Skyera, a startup that has developed some of the densest all-NAND flash storage arrays on the planet, on Aug. 14 launched its Skyhawk series of enterprise systems based on low-cost, consumer-grade 19/20-nanometer multi-level cell (MLC) NAND flash.
Skyera’s compact half-depth form factor sports a whopping 44TB of high-performance per 1U unit. Now that is what The Station considers dense. This is low-latency, high-performance native capacity that works well for big data, analytics and virtualization-related applications.
The San Jose, Calif.-based company is competing aggressively on pricing, with a system price of under $3 per raw gigabyte–before compression and deduplication, which would lower the capacity need by more than half, thus saving half the cost.

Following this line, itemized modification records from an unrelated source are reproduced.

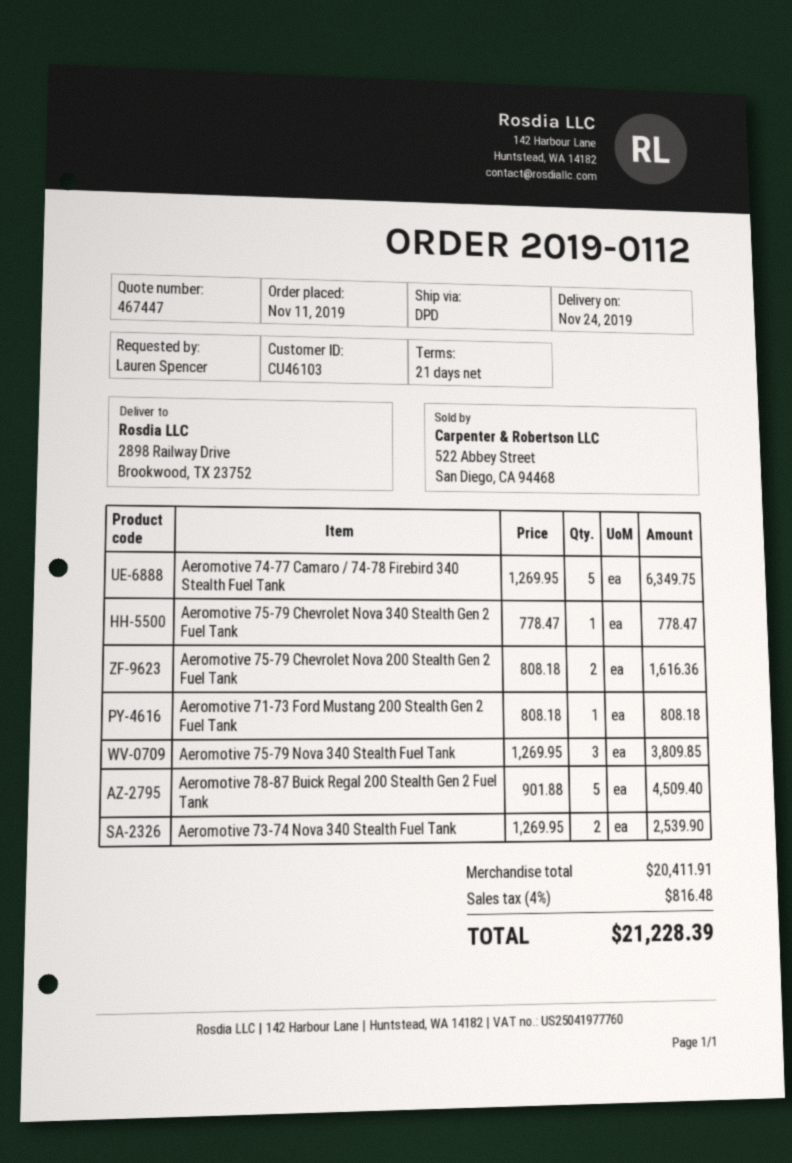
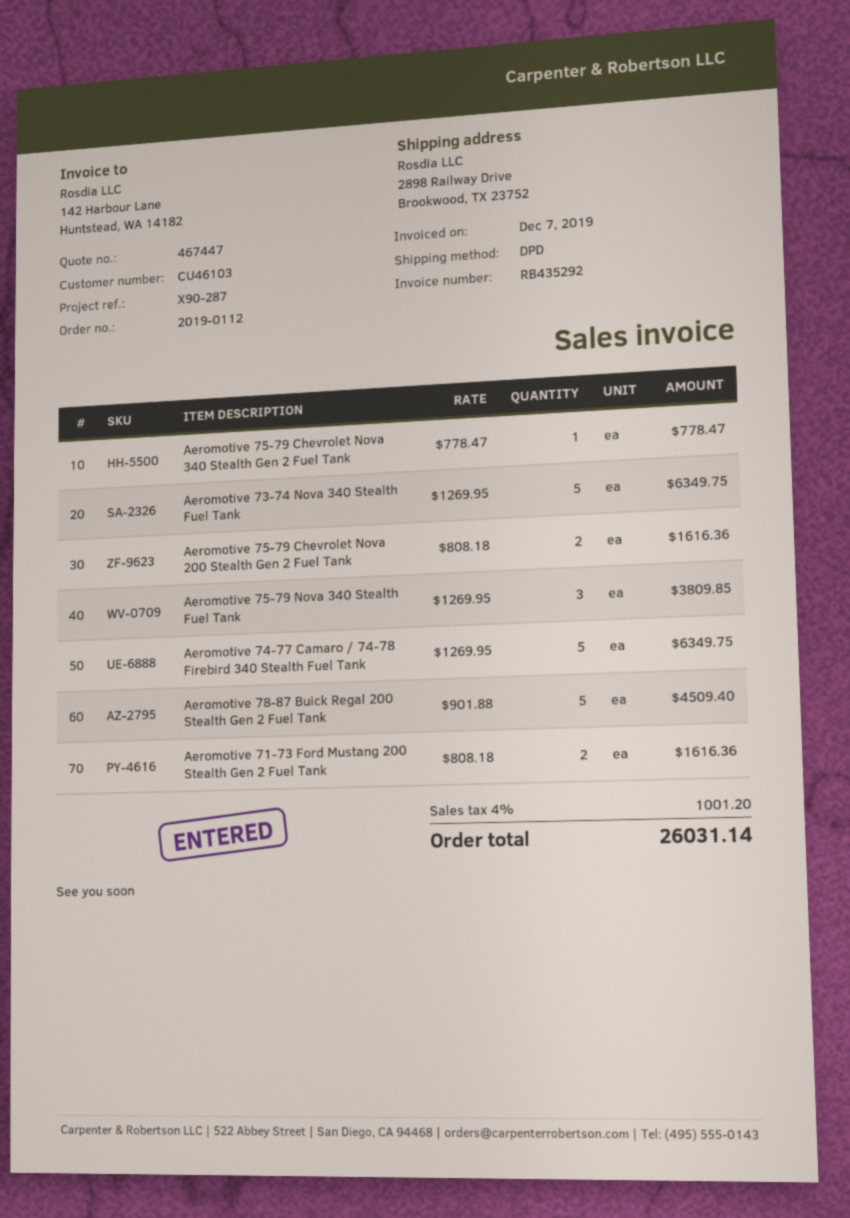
Aeromotive 71-73 Ford Mustang 200 Stealth Gen 2 Fuel Tank: 1 x 808.18 = 808.18 -> 2 x 808.18 = 1616.36
Aeromotive 73-74 Nova 340 Stealth Fuel Tank: 2 x 1269.95 = 2539.90 -> 5 x 1269.95 = 6349.75
tax: 4% = 816.48 -> 4% = 1001.20
total: 21228.39 -> 26031.14

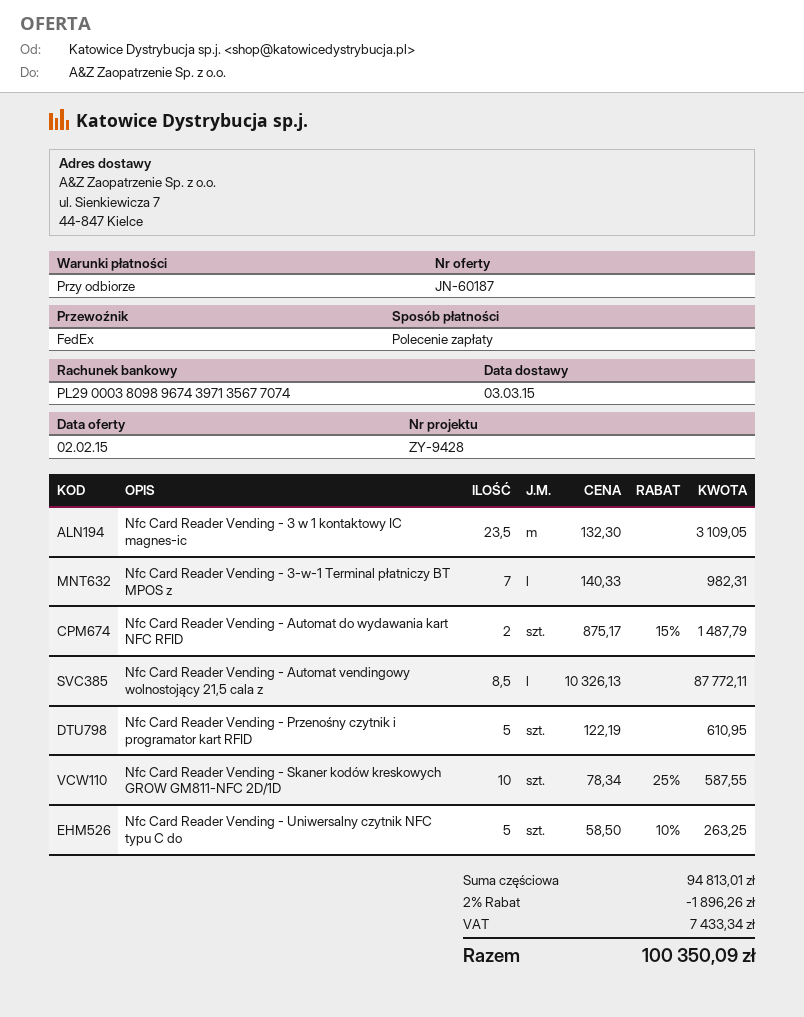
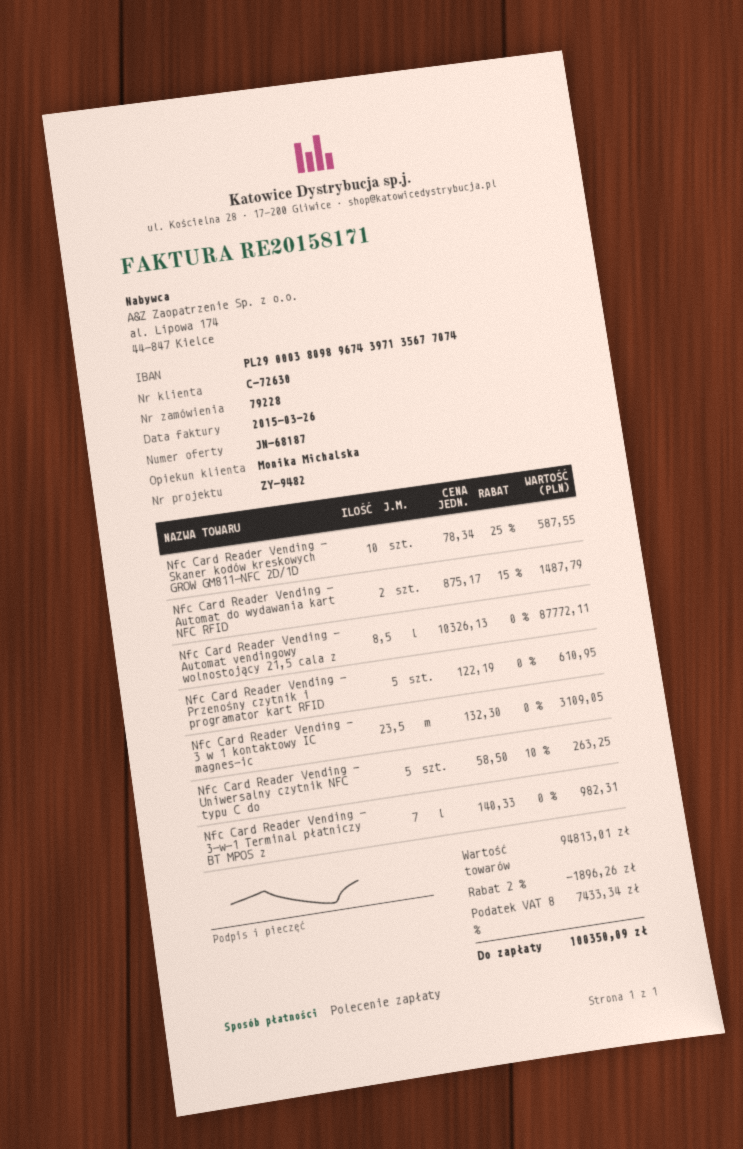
quote number: JN-60187 -> JN-68187
reference: ZY-9428 -> ZY-9482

The company’s engineers focused–and apparently succeeded–in extending the life of consumer-grade MLC flash. Only a ground-up, system-wide approach to the design, development and integration of all components in the technology stack–including the flash controller, RAID controller, storage blades, communication bus and network interface–could yield the 100 times life amplification required to exceed enterprise reliability and endurance.
Yes–a 100X lifecycle for NAND flash is what Skyera claims, and it’s sticking to its story.
“The ‘norms’ of solid-state storage have seen much change and improvement over the last few years,” Mark Peters, senior analyst at Enterprise Strategy Group, said. “But Skyera’s flagship product introduction challenges even the best of those new ‘norms’ and looks set to be a true game changer.
“Its compact, high-capacity form, together with impressive longevity and–most notably and unapologetically–a dramatically attractive price, promise to change the storage landscape; users who thought they could not afford solid state are simply going to have to revise their thinking.”
Skyera will be demonstrating its Skyhawk enterprise solid-state storage system at the Flash Memory Summit, Aug. 21-23, in Santa Clara, Calif.